Actually, Lynne may have lots of competition for the title of Ballard’s biggest fan.

Ballard’s style has sometimes been criticized as being too slick and pop-minded, and he hasn’t always come up with hits. The absence of a bestseller from his Java Records is especially noticeable. He’s not naive enough to think that labels don’t turn to him in the hope that he can work some of the Morissette sales magic on other acts, but he doesn’t pride himself in being a hit-maker.

He says he looks for interesting voices and tries to help them live up to their artistic potential.
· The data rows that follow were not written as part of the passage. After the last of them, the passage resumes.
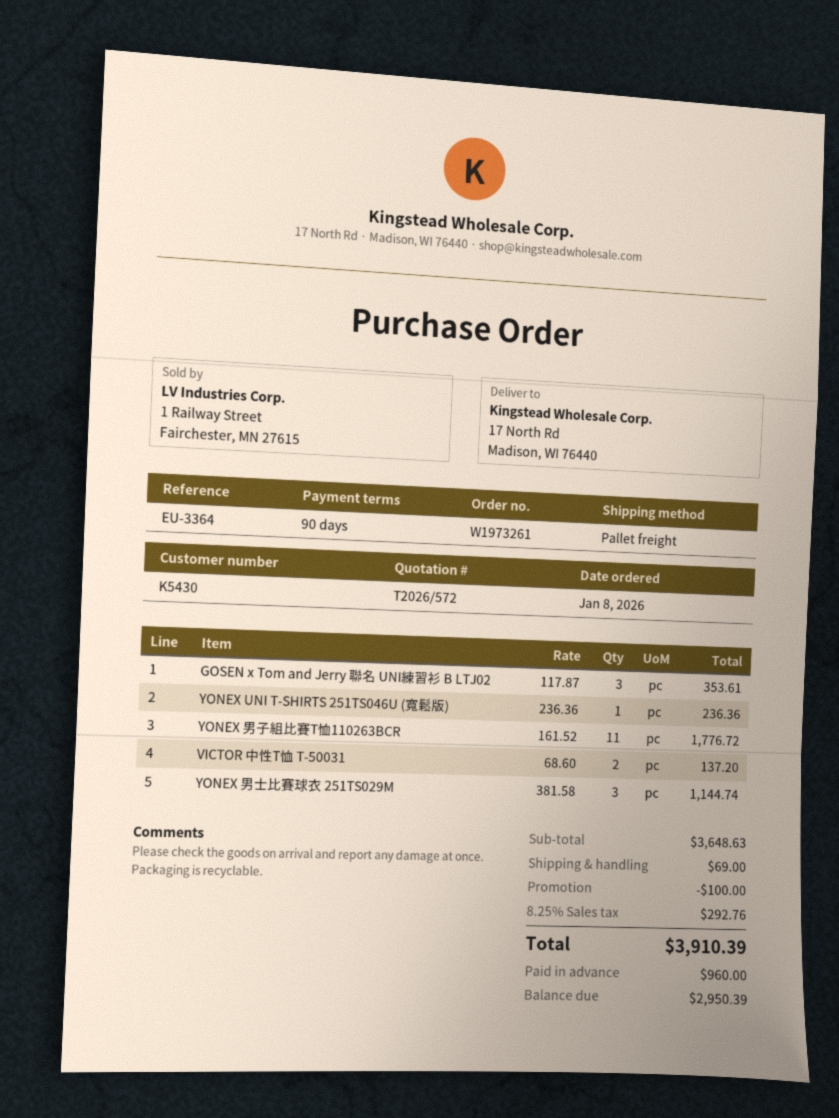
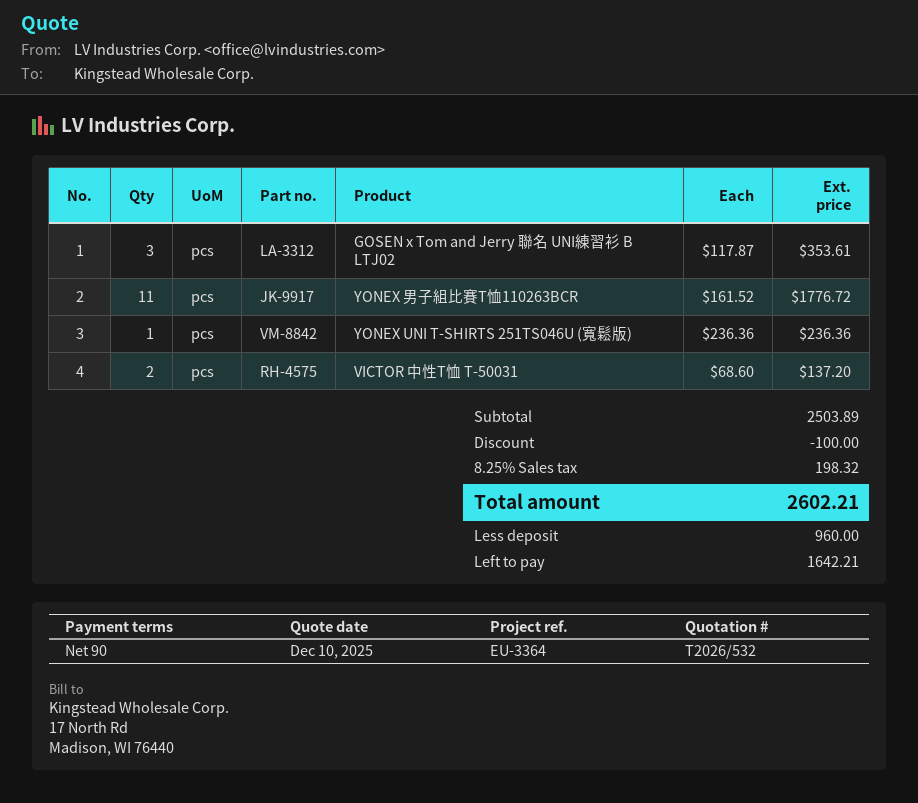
quote number: T2026/572 -> T2026/532
YONEX 男士比賽球衣 251TS029M: 3 x 381.58 = 1144.74 -> none
subtotal: 3648.63 -> 2503.89
shipping: 69.00 -> none
tax: 8.25% = 292.76 -> 8.25% = 198.32
total: 3910.39 -> 2602.21
balance: 2950.39 -> 1642.21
If he were looking simply to maximize sales, he probably never would have taken a chance on young Morissette at a time when independent female voices were far off the commercial radar in pop-rock.

It’s this sense of artist-driven intent that has industry pros, from rival producers to musicians, singing his praises.

Recalling the difficulties of trying to get anyone to take her seriously as an artist when she was 19, Morissette says, “Glen has the ability to listen in a way that allowed him to tap into the truth of who I was as an artist, and he let that stay at the helm of the entire recording and producing process. His ability to play almost every instrument and to honor the creative process in both of us put him in the ranks of genius in my eyes.”

It’s a few days later and Ballard is sitting at the breakfast table in his drop-dead-gorgeous 5,500-square foot residence a short walk from the Beverly Hills Hotel. He is dressed in a stylish white sweater and pants from Prada, an outfit that varies from day to day only in color--all black or all white. “It’s just a holdover from the uniforms I wore in Catholic school back in Natchez.”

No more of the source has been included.